The same papers reported the strength and position of the Allies, noting that it might take Russian forces another five weeks to cross the Rhine: “Will the Emperor Napoleon wait patiently until all the preparations of the Allies are completed?” The Allied army lacked unity – with its diversity of interests, languages, and manners – compared to the French army “comprised of one people, united in common cause, and directed by one single genius.” [The Times, 30 May 1815 quoting the French papers, Paris, 26 May 1815]

The Duke of Wellington was also busy with preparations: his correspondence shows him accepting the services of officers, disposing troops, and organizing transport and subsistence.  He negotiated treaties of subsidy with foreign powers to settle the expenses of the war.
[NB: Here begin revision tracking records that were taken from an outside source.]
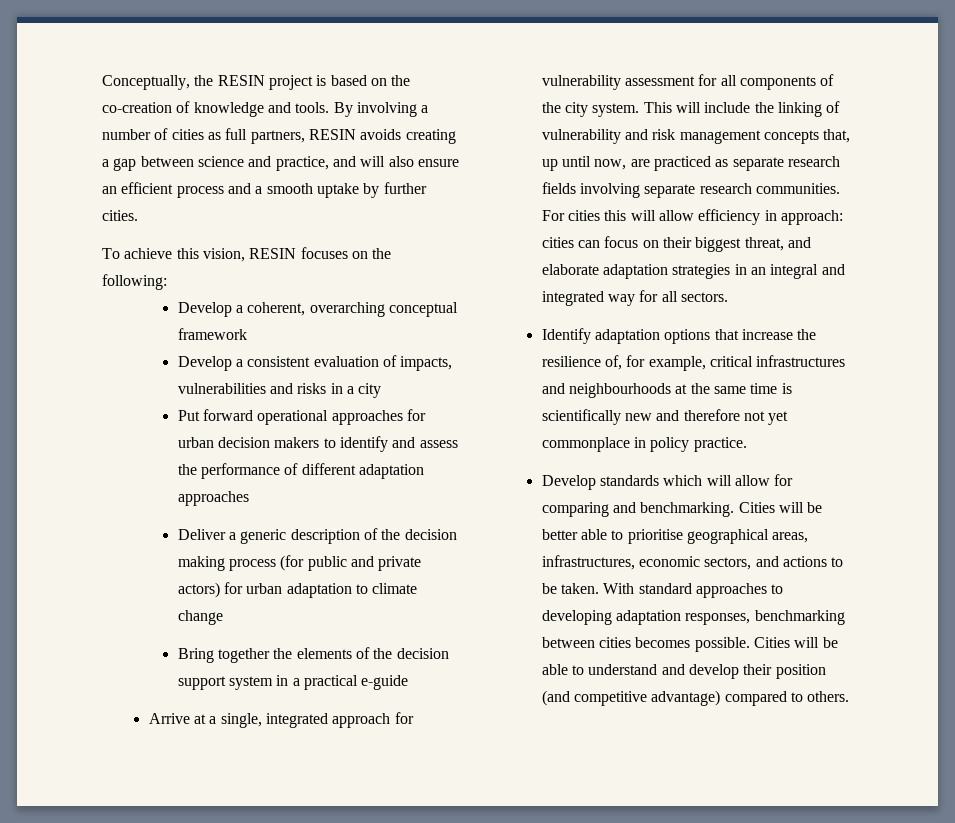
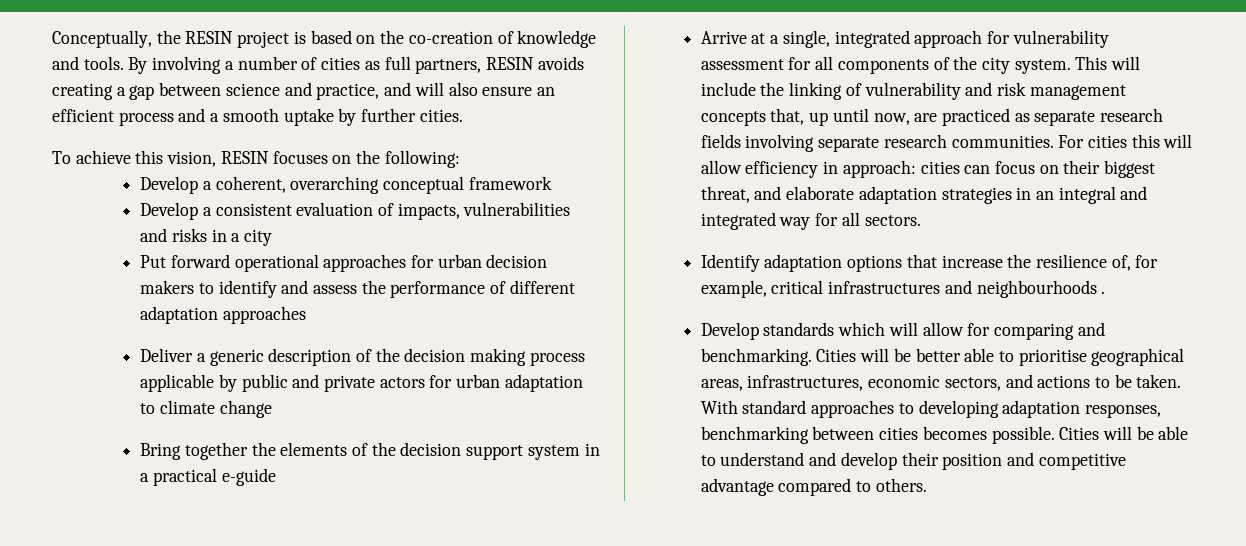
- Deliver a generic description of the decision making process (for public and private actors) for urban adaptation to climate change
+ Deliver a generic description of the decision making process applicable by public and private actors for urban adaptation to climate change
- Identify adaptation options that increase the resilience of, for example, critical infrastructures and neighbourhoods at the same time is scientifically new and therefore not yet commonplace in policy practice.
+ Identify adaptation options that increase the resilience of, for example, critical infrastructures and neighbourhoods .
- Cities will be able to understand and develop their position (and competitive advantage) compared to others.
+ Cities will be able to understand and develop their position and competitive advantage compared to others.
Wellington’s letter of 26 May 1815 to Viscount Castlereagh, the Foreign Secretary, contains a rough sketch of the probable British, Hanoverian, and Brunswick forces:

“I enclose a rough memorandum of the state of our force at present, with a view to the calculation of subsidy. In this calculation I include officers, non-commissioned officers, men sick, absent, and present, and those absent on command, but not garrisons. I reckon the Hanoverian reserve, that is, those last arrived, which are called 10,000 men, as the contingent of Hanover; the remainder, or 15,867, as foreign troops in British pay will come into our numbers to make up our 150,000. I have not yet settled with the Duke of Brunswick, as the details of that settlement depend upon the settlement of Hanover, respecting which I am still in discussion; but taking his contingent at 3000 men; we shall have about 5000 to carry to our account, of which 500 will be cavalry.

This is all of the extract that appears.